- Work item: For the listing below, output exactly the lines from the line with "margin-left: 23px ->" up to and including the line with "html: <div> <span>", and no other lines.

- Supplied data:

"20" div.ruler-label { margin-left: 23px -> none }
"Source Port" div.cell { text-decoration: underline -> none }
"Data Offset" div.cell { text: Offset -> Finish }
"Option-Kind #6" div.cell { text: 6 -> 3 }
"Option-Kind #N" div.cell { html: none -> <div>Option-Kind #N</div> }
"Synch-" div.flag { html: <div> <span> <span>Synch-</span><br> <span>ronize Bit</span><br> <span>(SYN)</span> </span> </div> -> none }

==

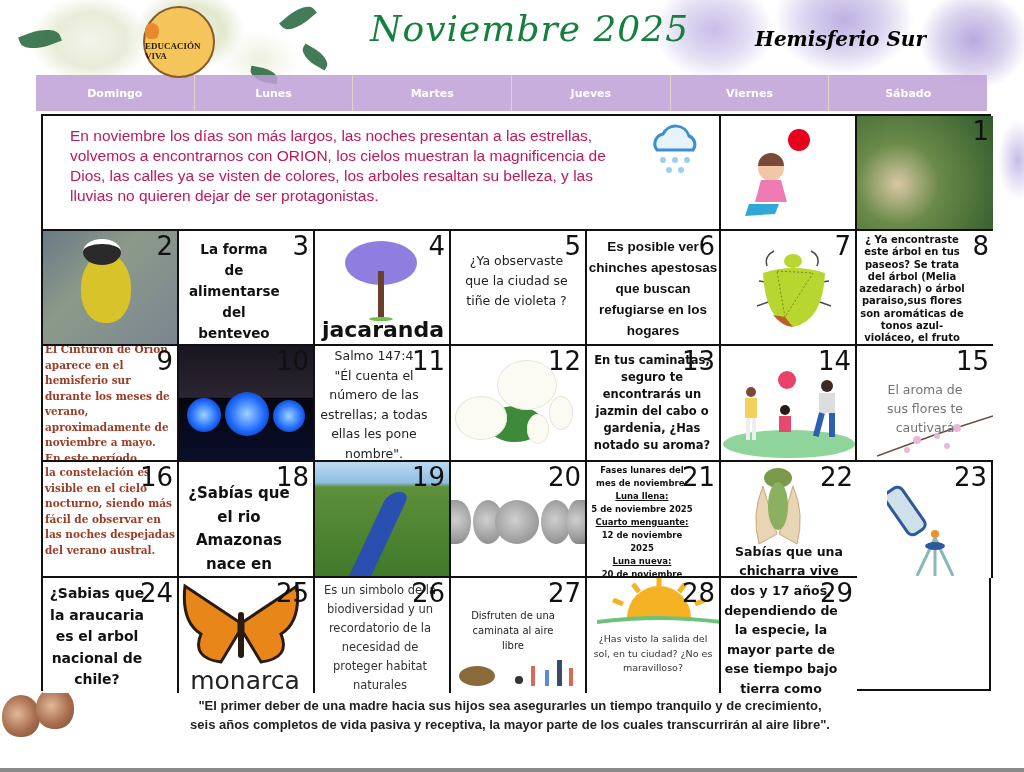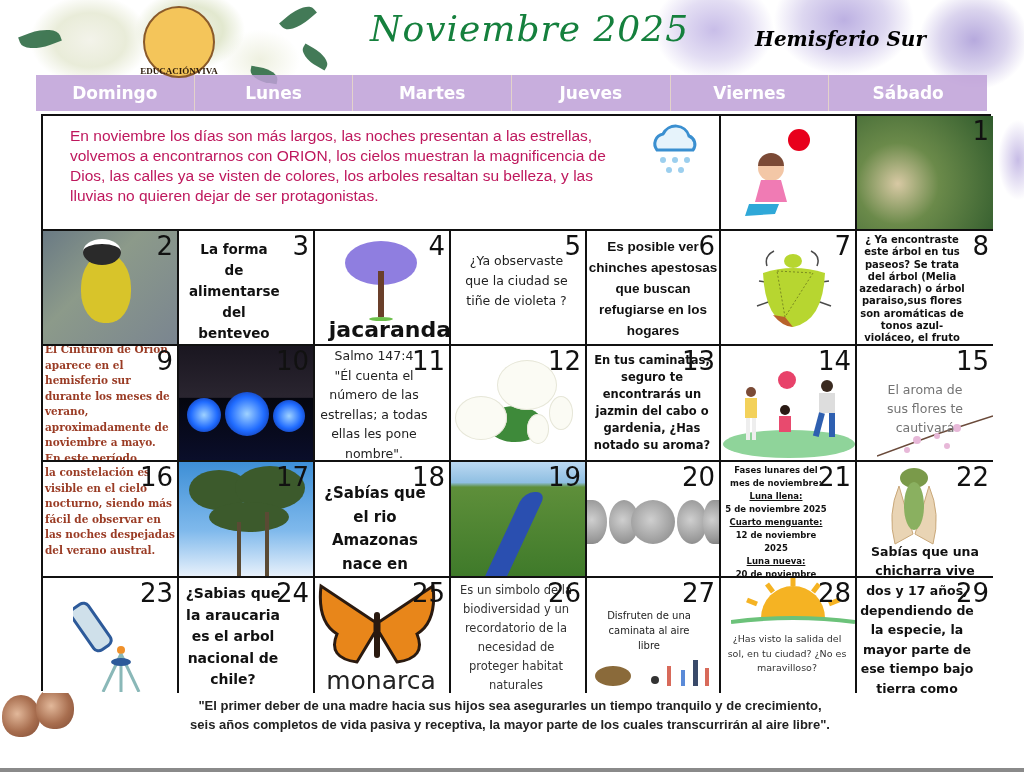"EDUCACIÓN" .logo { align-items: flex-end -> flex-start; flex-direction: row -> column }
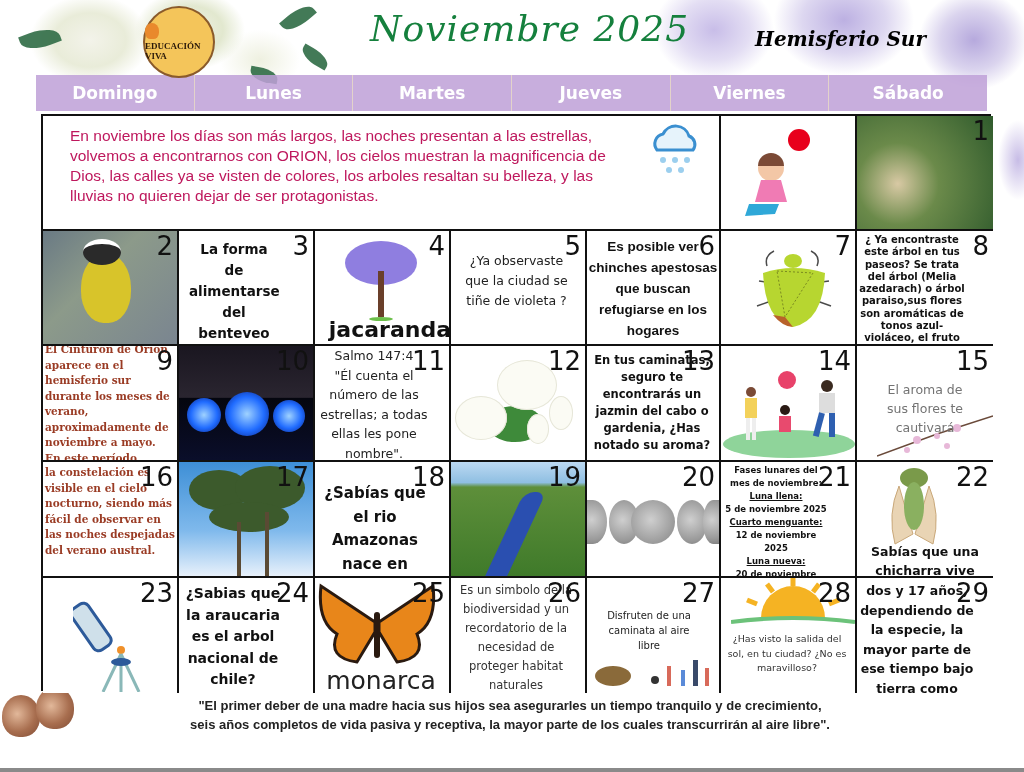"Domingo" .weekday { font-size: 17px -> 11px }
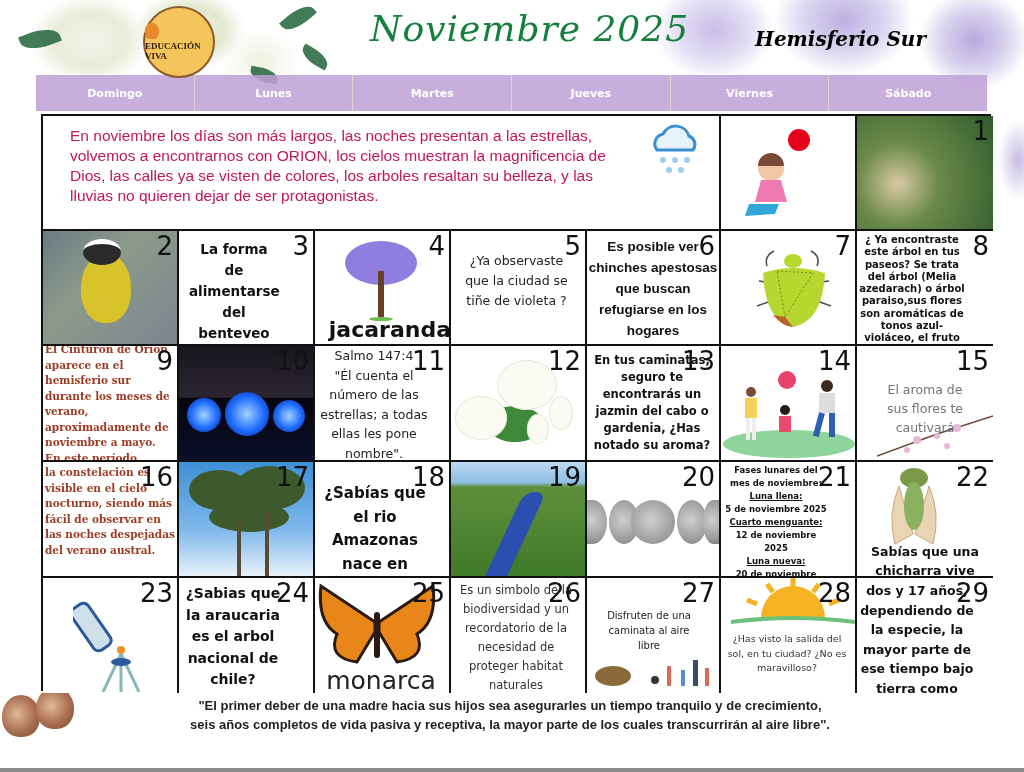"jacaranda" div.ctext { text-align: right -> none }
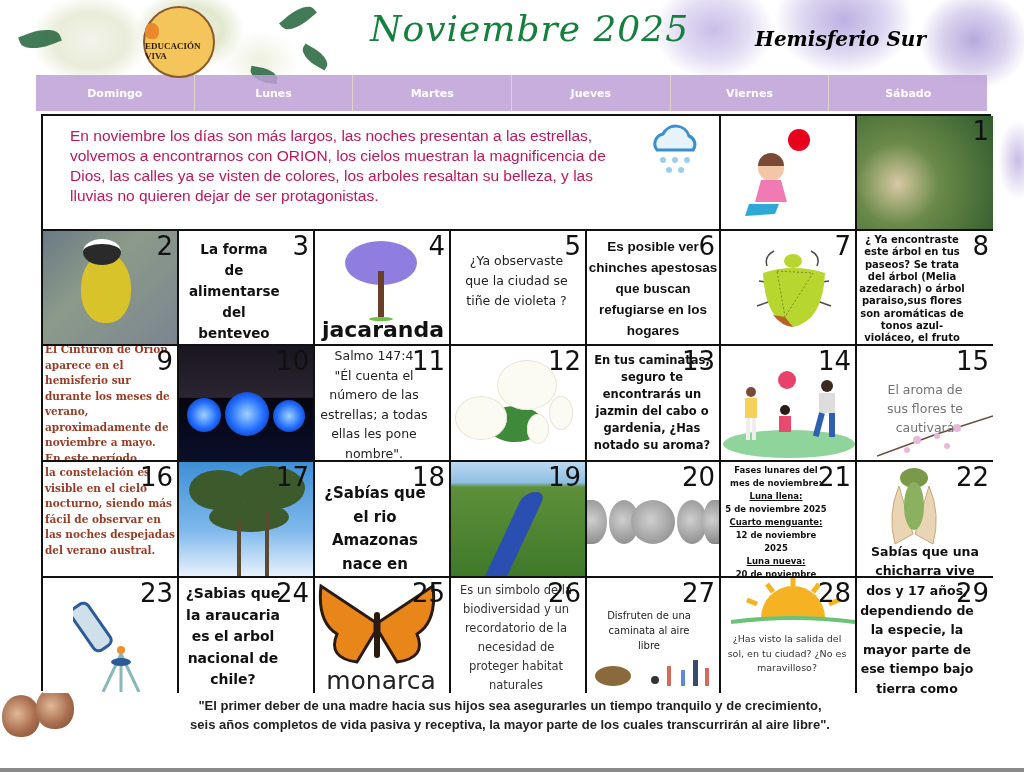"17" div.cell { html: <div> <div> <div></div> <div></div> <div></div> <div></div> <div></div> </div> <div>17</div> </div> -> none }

- Solution for this exercise:
"20" div.ruler-label { margin-left: 23px -> none }
"Source Port" div.cell { text-decoration: underline -> none }
"Data Offset" div.cell { text: Offset -> Finish }
"Option-Kind #6" div.cell { text: 6 -> 3 }
"Option-Kind #N" div.cell { html: none -> <div>Option-Kind #N</div> }
"Synch-" div.flag { html: <div> <span> <span>Synch-</span><br> <span>ronize Bit</span><br> <span>(SYN)</span> </span> </div> -> none }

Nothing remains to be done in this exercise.